Caribbean nations seek to bring a claim of reparations for centuries of slavery to the ICJ

 

This is an update to a blog posted on September 29th 2013

Its often thought of as a far-fetched idea, superpowers paying island nations reparations for their heinous acts consisting of pillaging and plundering all to promulgate their lucrative slave trade. However that far-fetched notion is now proving to be a reality with 15 Caribbean nations seeking compensation for the wrongs suffered by their ancestors.

This lawsuit has garnered more supporters after a recent Royal Courts of Justice decision awarded five elderly Kenyans a landmark €19.9 million settlement [roughly $27 million] to be shared with 5,228 similar victims.  This successful restitution claim concerning British torture during the 1950’s Mau Mau uprising was argued by the same law firm, Leigh Day, who current represent the Caribbean nations that banded together at the 34th annual Caribbean Community Secretriat (Caricom) to establish a national committee to pay reparations for forcefully removing millions of Africans from West and Central Africa around the world from the 16th to 19th centuries.

This victory is not the only award of reparations for forced labor as Japan recently was forced to pay five South Korean plaintiffs for forced labor after they were forced to work during the Japanese rule of the Korean peninsula from 1910-1945.

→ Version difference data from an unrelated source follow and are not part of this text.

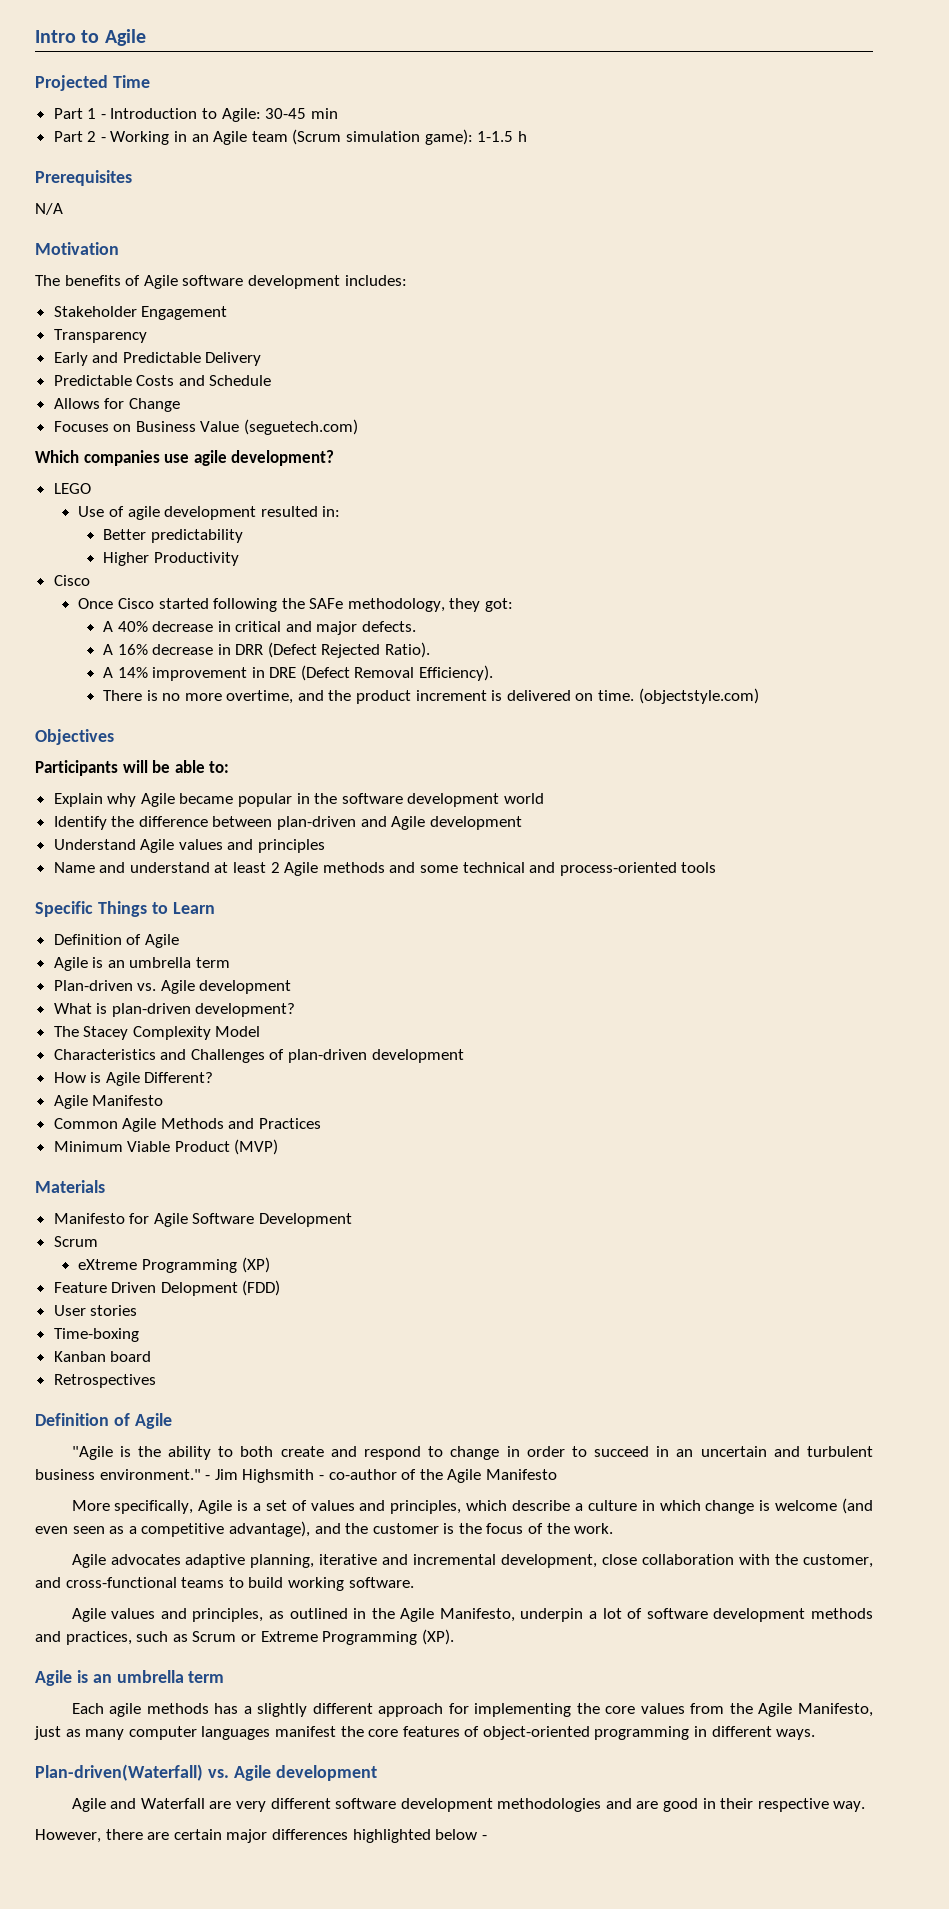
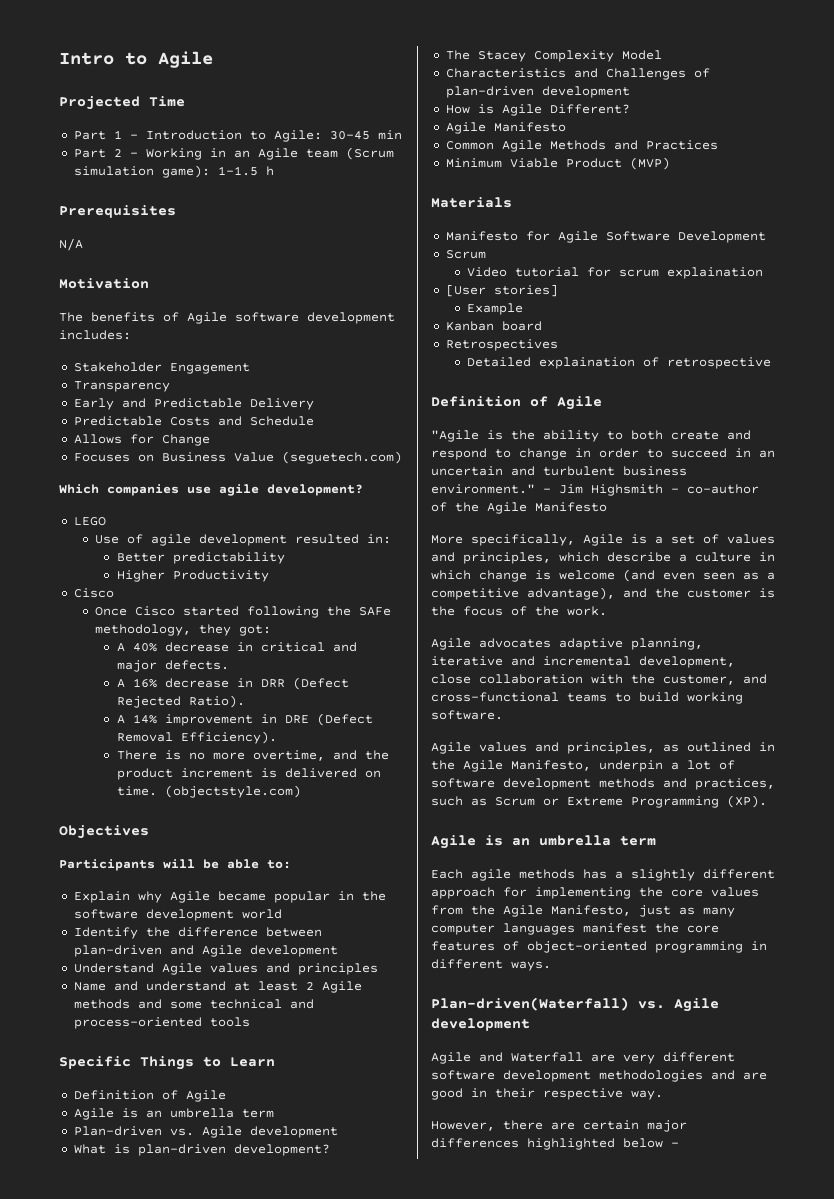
- eXtreme Programming (XP)
- Feature Driven Delopment (FDD)
- User stories
- Time-boxing
+ Video tutorial for scrum explaination
+ [User stories]
+ Example
+ Detailed explaination of retrospective

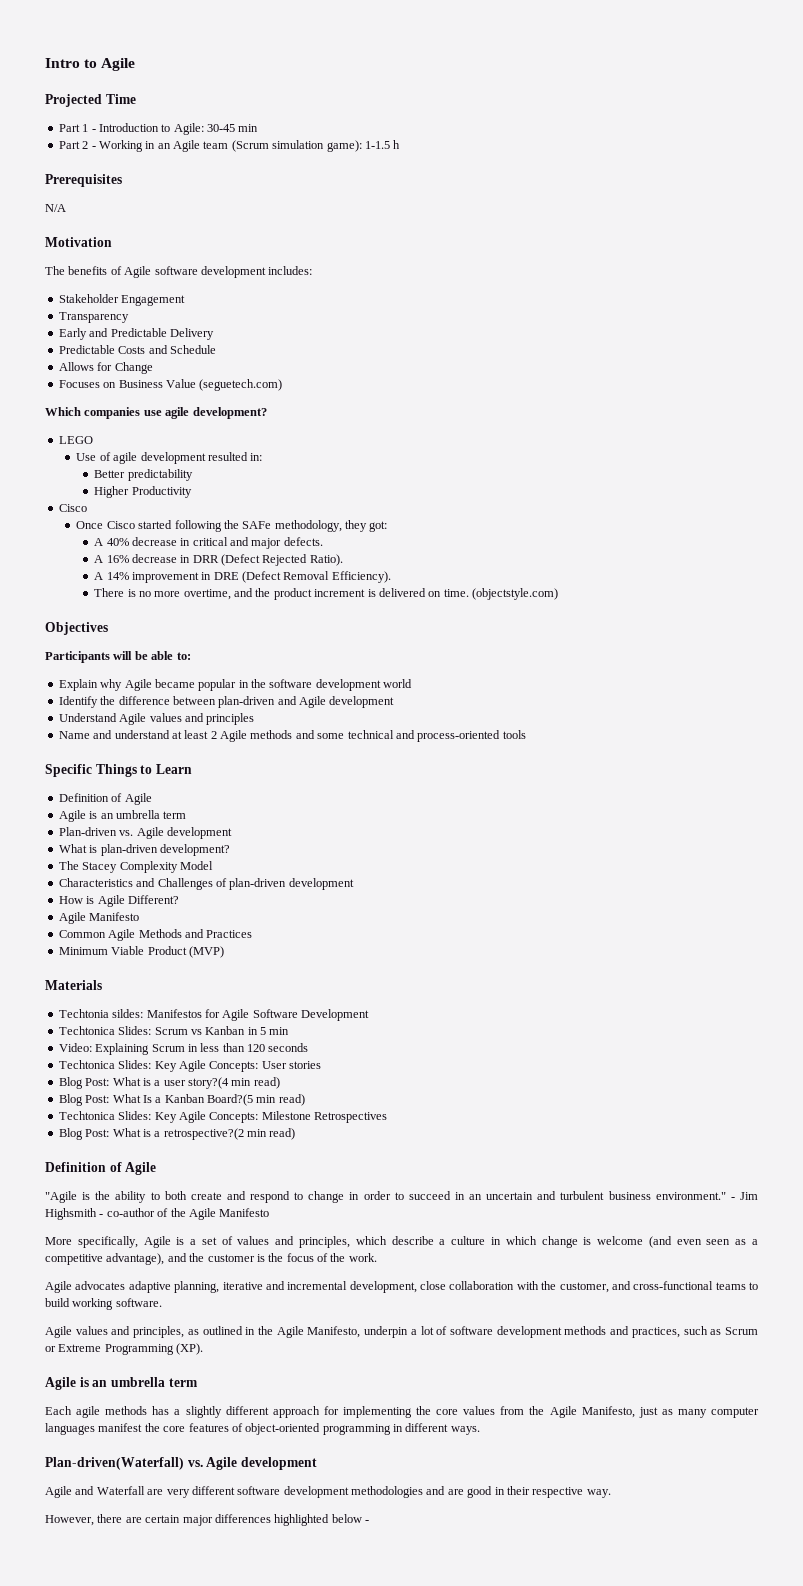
- Manifesto for Agile Software Development
- Scrum
- Video tutorial for scrum explaination
- [User stories]
- Example
- Kanban board
- Retrospectives
- Detailed explaination of retrospective
+ Techtonia sildes: Manifestos for Agile Software Development
+ Techtonica Slides: Scrum vs Kanban in 5 min
+ Video: Explaining Scrum in less than 120 seconds
+ Techtonica Slides: Key Agile Concepts: User stories
+ Blog Post: What is a user story?(4 min read)
+ Blog Post: What Is a Kanban Board?(5 min read)
+ Techtonica Slides: Key Agile Concepts: Milestone Retrospectives
+ Blog Post: What is a retrospective?(2 min read)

Scholars have noted that this may not be an easy claim to prevail on as reparations are awarded only for acts that were internationally wrongful at the time they were committed and during the 16th to 19th centuries the wrongfulness of slavery had not risen to being a violation of customary international law. In addition, this case differs because in the Kenyan case, there were living victims who were paid reparations and all of the individuals directly harmed by slavery are long gone.

Lastly, this claim may not be the easiest for the parties to win as the Article 28 of the Vienna Convention on the Law of Treaties [VCLT], which all the nations which are proposed parties to this action are state parties to, explicitly states that treaties are not to be applied retroactively.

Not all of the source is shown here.